Monday, March 29, 2010

Recipe Of The Day: Braised Brisket

AHH Spring. The lovely time of year where Easter egg hunts, pastel colors and Passover Brisket are in abundance. The traditional feast for either the Passover seder or the Easter Sunday dinner, is nothing short of amazing here in America. Getting to see your loved ones in their finest clothes, acting’s as if none of us have ever had an issue with each other (even if it is only for one day) is quite pleasant. Especially for the elders in the family who are looking forward to nothing less than seeing their Grand and Great Grandchildren play in the yard.

So many wonderful memories are usually brought back to life simply because of the conversations we have while engorging ourselves on the family classics. But it is just that, those family classics that have gotten us through all these years that keep us coming back.
People have been asking me lately where I got my Passover Brisket from and I tell them it is an adaptation from my Grandmothers recipe, I learned many years ago.

Today’s Recipe Of The Day: Braised Brisket, is something I hope that you try out and love. It is a fairly simple recipe, similar to a crock pot recipe, because you are able to put it in the oven and forget for hours at a time. Please make sure to set your oven timers on this one, to help remind you when to check the liquid level in your braising sauce.

1/4 cup sweet Hungarian paprika
1 TBS kosher salt, plus additional for seasoning
1 TBS freshly ground black pepper, plus additional for seasoning
1 TBS light brown sugar
1 tsp cayenne pepper
1 (5 to 6-pound) piece beef brisket, preferably point cut, fat trimmed
1 package Lipton’s onion soup mix.
Braising Sauce:
1 (28-ounce) can tomato soup
2 ribs celery, minced
1 medium onion, minced
3/4 cup cider vinegar
1/2 cup brown sugar
1/4 cup yellow mustard
10 cloves garlic, minced
4 canned chipotle chiles in adobo sauce, minced
3 ancho chiles, stemmed, seeded, and chopped
2 bay leaves
2 tablespoons chili powder
1 tablespoon kosher salt, plus additional for seasoning
Freshly ground black pepper
4 cups water

Preheat oven to 350
For the rub: Mix the paprika, 1 tablespoon each of salt and black pepper, the brown sugar, and the cayenne.
Rub spice mixture all over brisket, wrap tightly, and refrigerate overnight.

For the sauce:
Mix the tomato puree, celery, onion, 1/2 cup of the vinegar, the brown sugar, mustard, garlic, chiles, bay leaves, chili powder, 1 tablespoon salt, and black pepper to taste in a large disposable aluminum pan. Put brisket in the sauce fat side up.

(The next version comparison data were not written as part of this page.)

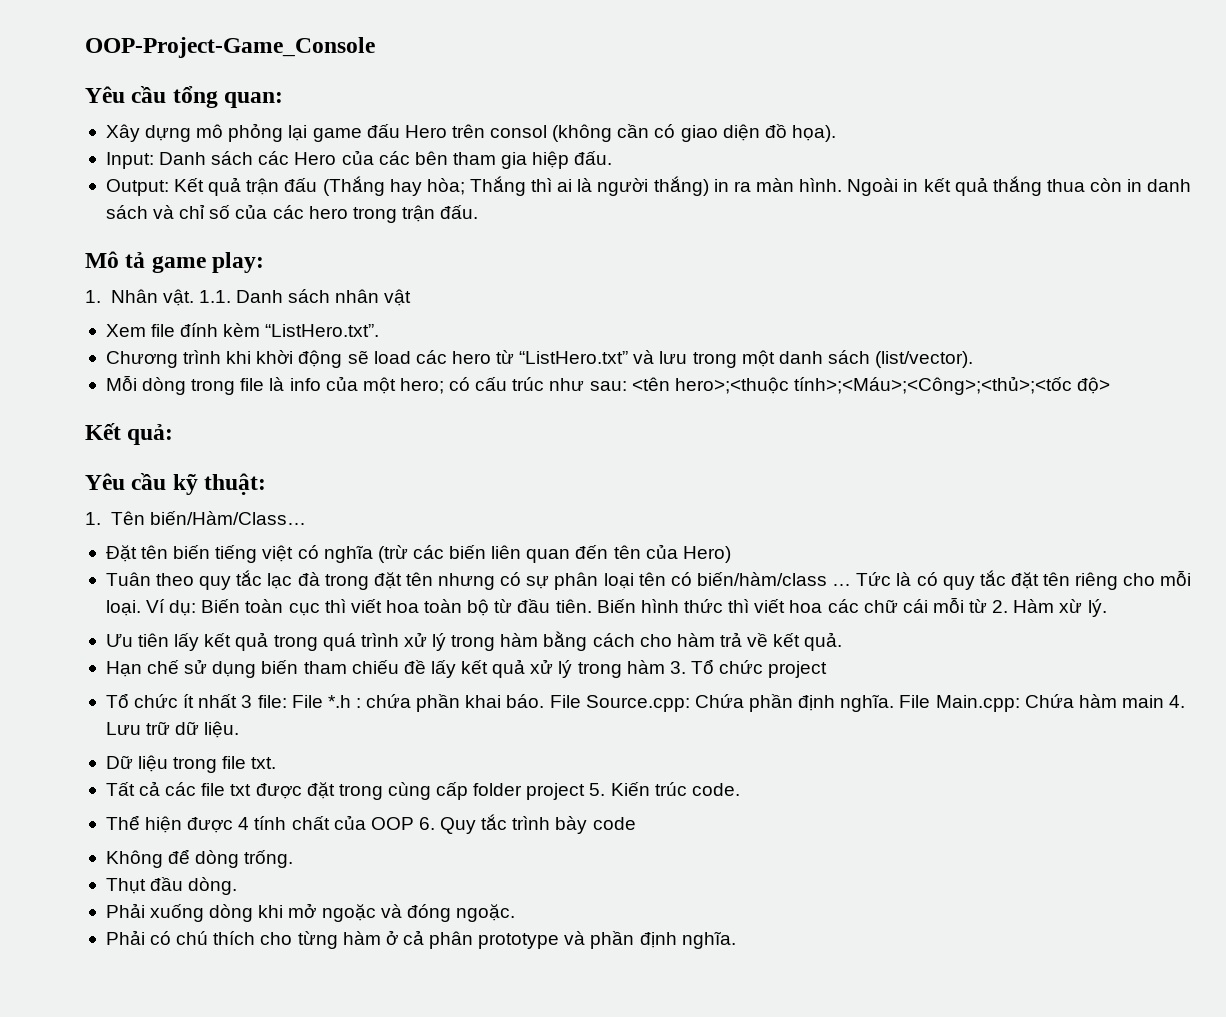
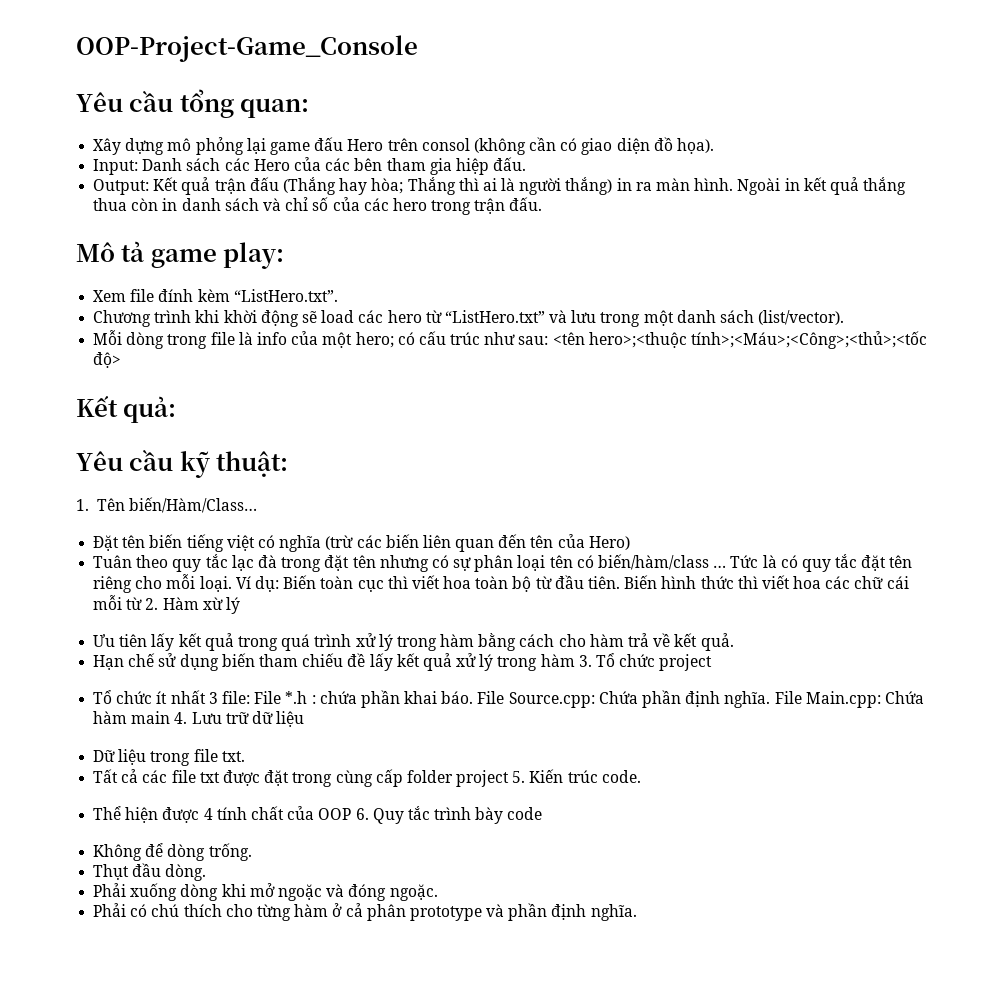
- 1. Nhân vật. 1.1. Danh sách nhân vật
- Biến hình thức thì viết hoa các chữ cái mỗi từ 2. Hàm xừ lý.
+ Biến hình thức thì viết hoa các chữ cái mỗi từ 2. Hàm xừ lý
- File Main.cpp: Chứa hàm main 4. Lưu trữ dữ liệu.
+ File Main.cpp: Chứa hàm main 4. Lưu trữ dữ liệu

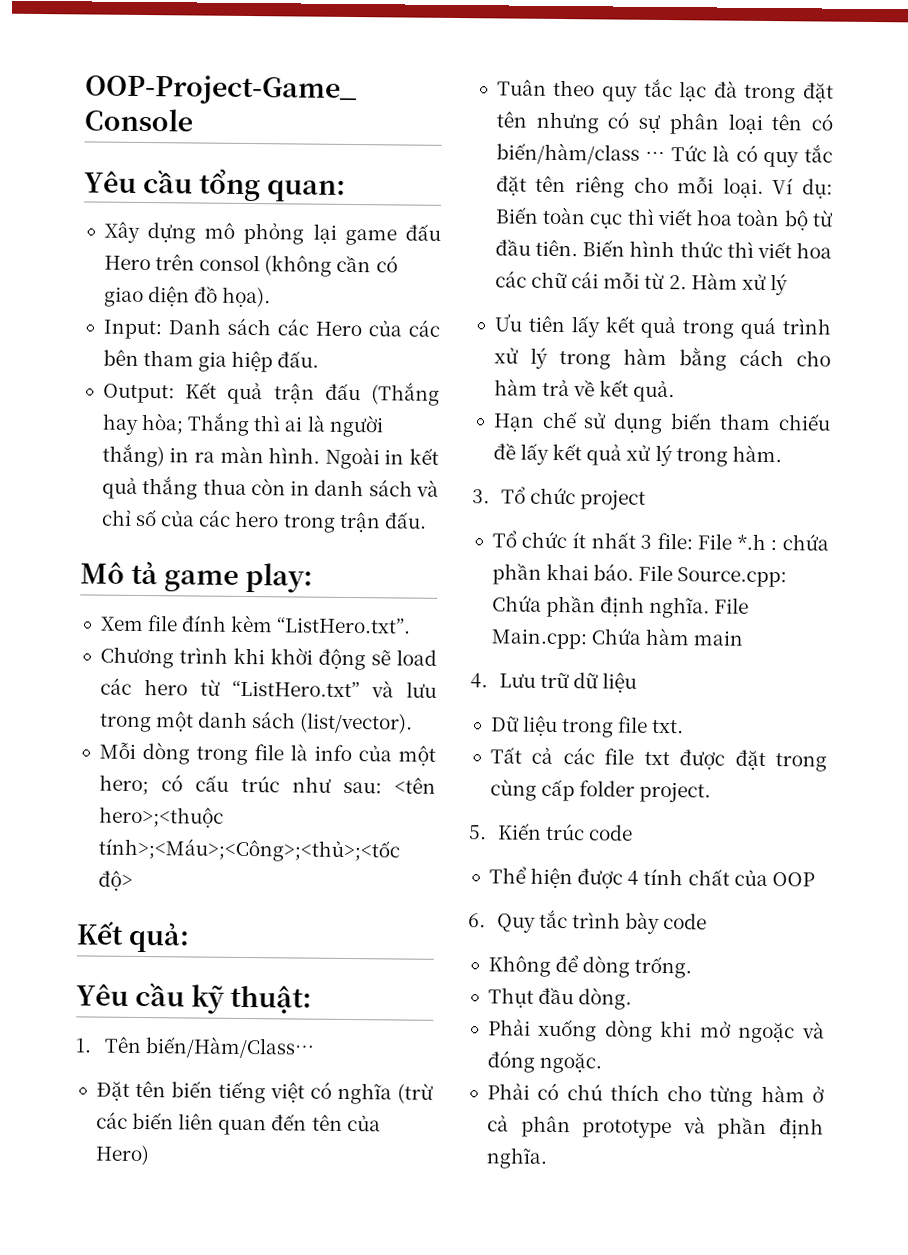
- Biến hình thức thì viết hoa các chữ cái mỗi từ 2. Hàm xừ lý
+ Biến hình thức thì viết hoa các chữ cái mỗi từ 2. Hàm xử lý
- Hạn chế sử dụng biến tham chiếu đề lấy kết quả xử lý trong hàm 3. Tổ chức project
+ Hạn chế sử dụng biến tham chiếu đề lấy kết quả xử lý trong hàm.
+ 3. Tổ chức project
- File Main.cpp: Chứa hàm main 4. Lưu trữ dữ liệu
+ File Main.cpp: Chứa hàm main
+ 4. Lưu trữ dữ liệu
- Tất cả các file txt được đặt trong cùng cấp folder project 5. Kiến trúc code.
+ Tất cả các file txt được đặt trong cùng cấp folder project.
+ 5. Kiến trúc code
- Thể hiện được 4 tính chất của OOP 6. Quy tắc trình bày code
+ Thể hiện được 4 tính chất của OOP
+ 6. Quy tắc trình bày code

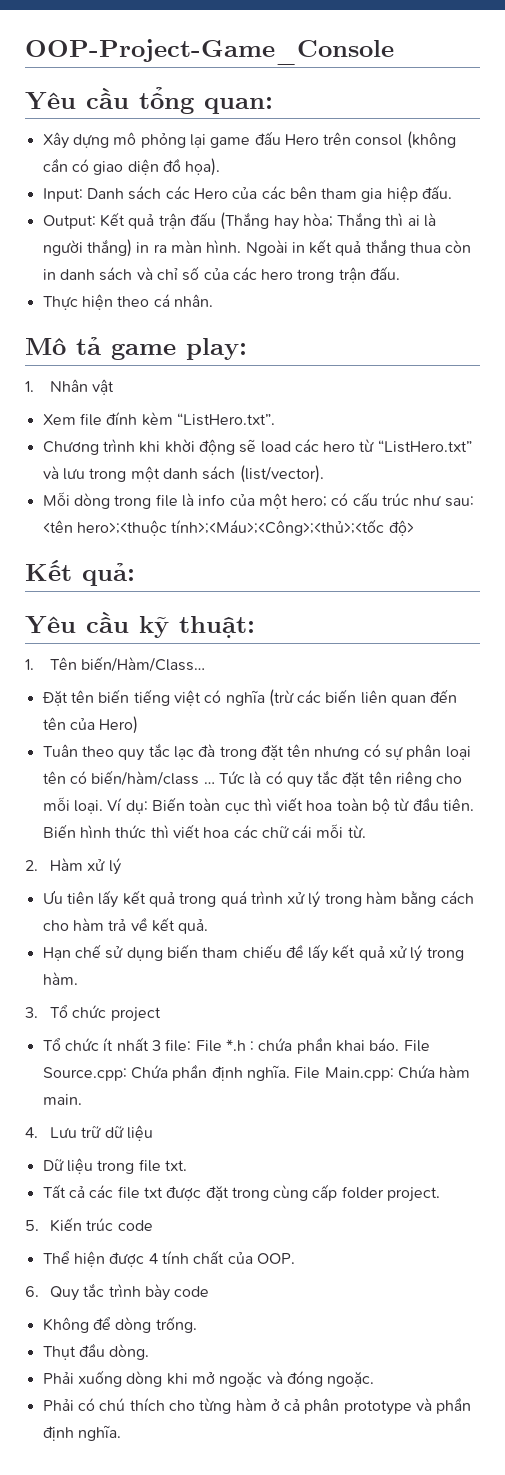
+ Thực hiện theo cá nhân.
+ 1. Nhân vật
- Biến hình thức thì viết hoa các chữ cái mỗi từ 2. Hàm xử lý
+ Biến hình thức thì viết hoa các chữ cái mỗi từ.
+ 2. Hàm xử lý
- File Main.cpp: Chứa hàm main
+ File Main.cpp: Chứa hàm main.
- Thể hiện được 4 tính chất của OOP
+ Thể hiện được 4 tính chất của OOP.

Tightly cover the disposable pan with aluminum foil and place in the oven,
basting the meat every 1 hr.
Adding water to the pan as necessary to keep meat partially submerged, until the meat is tender and an instant-read thermometer inserted in the thickest part registers 200 degrees F, about 3 ½  to 4 hours.

Transfer the brisket to a cutting board, tent with foil, and let rest for 20 minutes.
Skim the fat from the braising sauce and stir in the remaining 1/4 cup cider vinegar and salt to taste.
Reheat if necessary.
Thinly slice brisket across the grain and arrange on a serving platter.
Spoon some sauce over the meat and pass the rest at the table.